One of the first things students ask trainers to help them with is training their dog to reliably come when called. They dream of hikes, walks on beaches, treks across meadows, trail rides on horseback, all in the company of an adoring dog that wants to walk with them anywhere they want to go, and is guaranteed to never stray. News flash – dogs have their own agenda sometimes. That doesn’t mean that we can’t have great times with a dog, unfettered by leash or long line, but what it does mean is that, as that dog’s caretaker, neither you nor anyone else can assure a 100% certain level of trustworthiness in another animal with a functioning brain.
So, why am I telling you this? Well, for one thing, this is a blog about dog behavior, and a really basic premise every dog owner and trainer needs to understand is that no one can guarantee behavior. The reason this is so very important is because there are unscrupulous, uneducated, or ill-informed people who will try to convince you that you can have “an off leash dog” by purchasing a piece of equipment, or adopting a particular training method, that will guarantee such a result. Most of the people who promise guarantees, sadly, use coercive, rather than positively reinforcing, methods. One downside with those methods is that dogs may form associations the trainer didn’t intend, including wariness of the handler, or learned helplessness. Studies show that effective positive training can get reliability equal to that of punitive methods, and with fewer side effects. One study* by Rooney and Cowan at the University of Bristol in the United Kingdom showed “Dogs whose owners reported using more rewards tended to perform better in a novel training task. Ability at this novel task was also higher in dogs belonging to owners who were seen to be more playful and who employed a patient approach to training.” But again, regardless of method (even though I am admittedly biased toward positive reinforcement), no method can guarantee that your dog will come to you when called 100% of the time.

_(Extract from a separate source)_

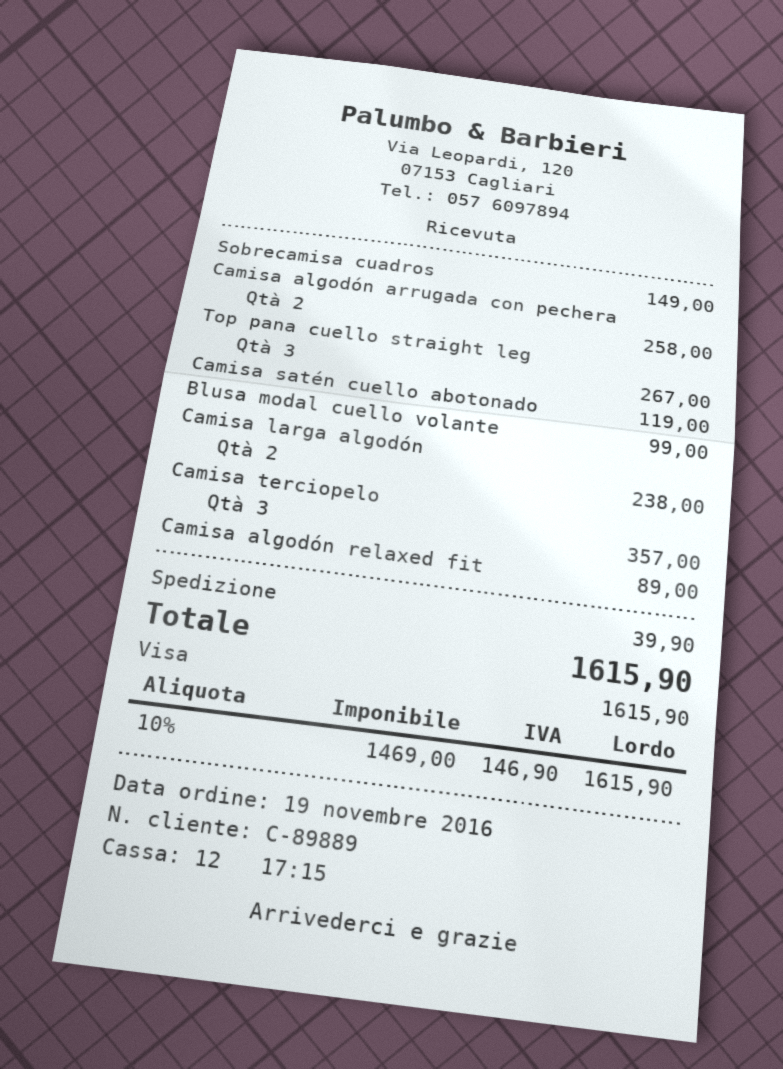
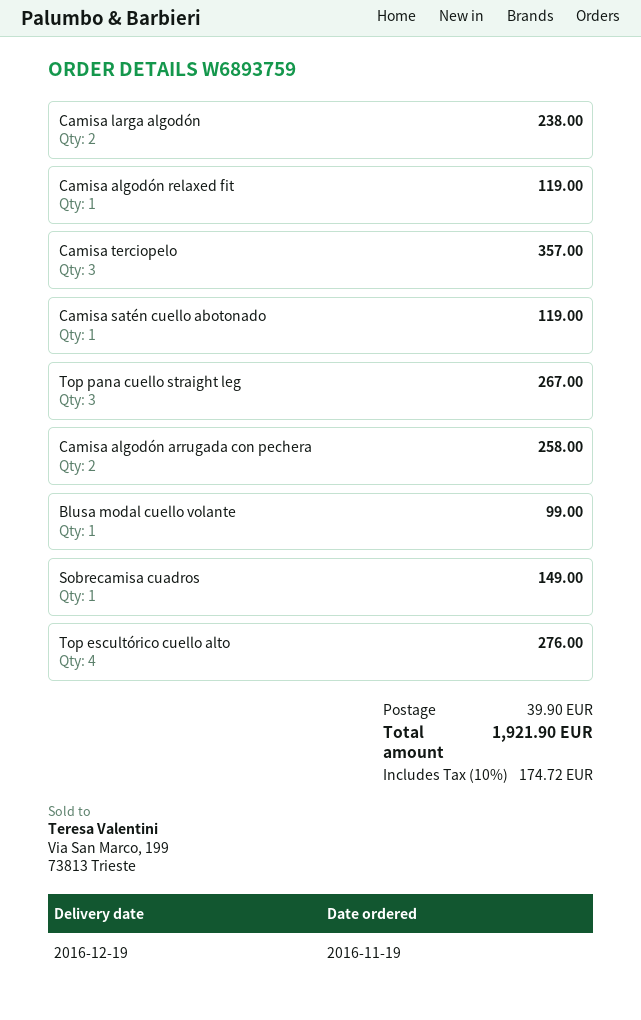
Camisa algodón relaxed fit: 1 for 89.00 -> 1 for 119.00
Top escultórico cuello alto: none -> 4 for 276.00
tax: 10% = 146.90 -> 10% = 174.72
total: 1615.90 -> 1921.90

Using a combination of classical conditioning and positive reinforcement, I’ve trained “reliable” recalls on many dogs, as have my students. My go to methods include protocols made popular by folks such as Leslie Nelson, Pippa Mattinson, and Pamela Dennison, all fabulous trainers. However, I don’t rely on any dog’s stellar obedience when it comes to its life. The world is full of perils, and the “insurance policy” of being in a remote area, within a fenced yard, or on a leash or long line can help prevent disaster. So, I urge people to be very selective about the areas where they allow off leash activity, and I suggest that they heavily reinforce, and be eternally grateful for, each time their dog returns to them on cue, always mindful that the dog can always make a mistake or another choice if no barrier or leash is present.
No dog, no matter how well trained, or by what method, is an automaton. Therefore, just as we are never 100% safe in this world, neither are our dogs. The off leash fun that so many dog owners dream of must be tempered by the knowledge that no matter how reliable a dog’s recall is, there could always be a “first time” that proves disastrous. I’m a really good trainer of recalls. My dogs are very reliable. I’ve successfully called my Australian Shepherd off running prey, and my hound mix willingly leaves his doggy playmates when I whistle for him. Even so, while I’m not particularly risk averse in other aspects of my life, this is one area where I employ caution to a fault. Whenever I allow my dogs to be off leash, I try to insure that they are far from roads or other hazards, and I am acutely aware that it is my responsibility to protect them, no matter how reliable they normally are. Weighed against their lives, doesn’t it make sense to train AND protect?
*Rooney, N.J., & Cowan , S. J. (2011). Training methods and owner-dog interactions: Links with dog behaviour and learning ability. Applied Animal Behaviour Science, 132(3-4), 169-177.